Carrie becomes more and more successful actress, while Hurstwood, left without his only source of income and scarce emotional support, falls deeper and deeper. Without money he has to leave his apartment soon and joins the army of homeless beggars of New York City. Sometimes he begs enough to rent a cheap hotel room to wash and sleep in bed, but sometimes he has to spend nights on the street. In the meantime Carrie gets the leading silent role, playing it so extraordinary that she becomes a rising star of the show with her face on all the posters and a contract with an incredible sum for her - a hundred and fifty dollars a week.
All this time Drouet, who hasn’t forgotten her, was searching Carrie all over the United States.
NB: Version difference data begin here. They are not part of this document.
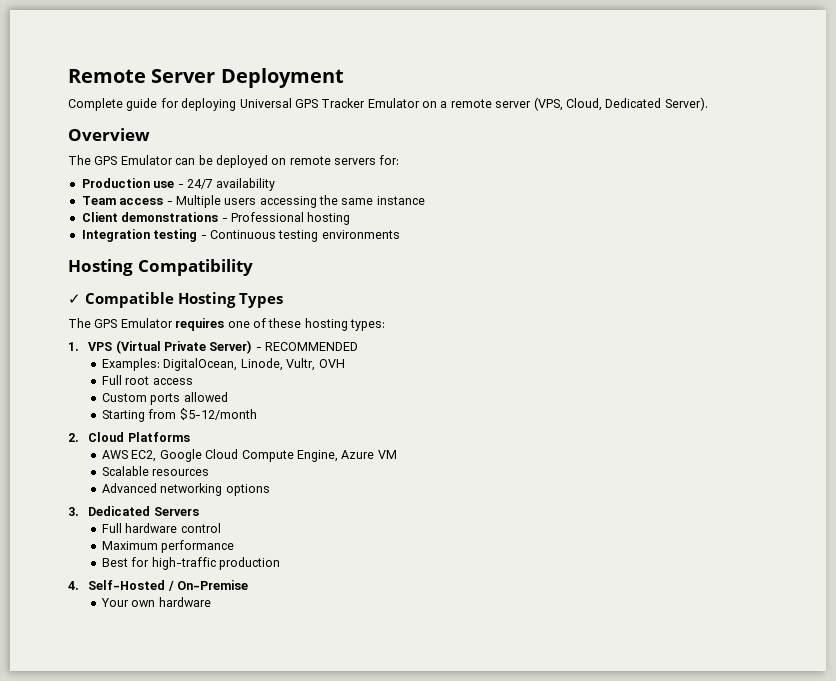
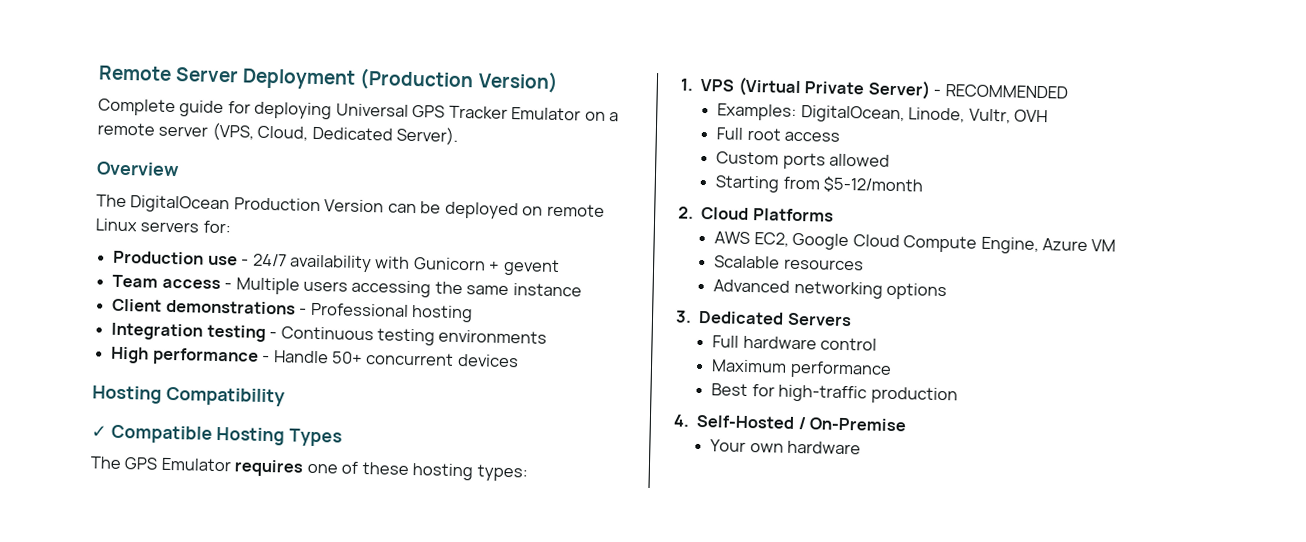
- Remote Server Deployment
+ Remote Server Deployment (Production Version)
- The GPS Emulator can be deployed on remote servers for:
+ The DigitalOcean Production Version can be deployed on remote Linux servers for:
- Production use - 24/7 availability
+ Production use - 24/7 availability with Gunicorn + gevent
+ High performance - Handle 50+ concurrent devices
Finally he reaches New York City and sees Carrie as a star of the Broadway. He tries to start everything anew, but Carrie isn’t interested in the relationship with him anymore, so she refuses and makes it clear that the breakup is final. Hurstwood, unable to bear such a miserable life, kills himself, suffocating with methane in one of the cheap hotel suites. His wife and daughter are shown as perfectly happy at this time. While Hurstwood’s body departs on a ship, they head to Rome for a vacation with a charming young man Hurstwood’s daughter recently married. Carrie is now wealthy and famous, but still unhappy. She feels that her comedic roles aren’t serious enough and wants to play drama in real theater, but isn’t sure if she is talented enough to try.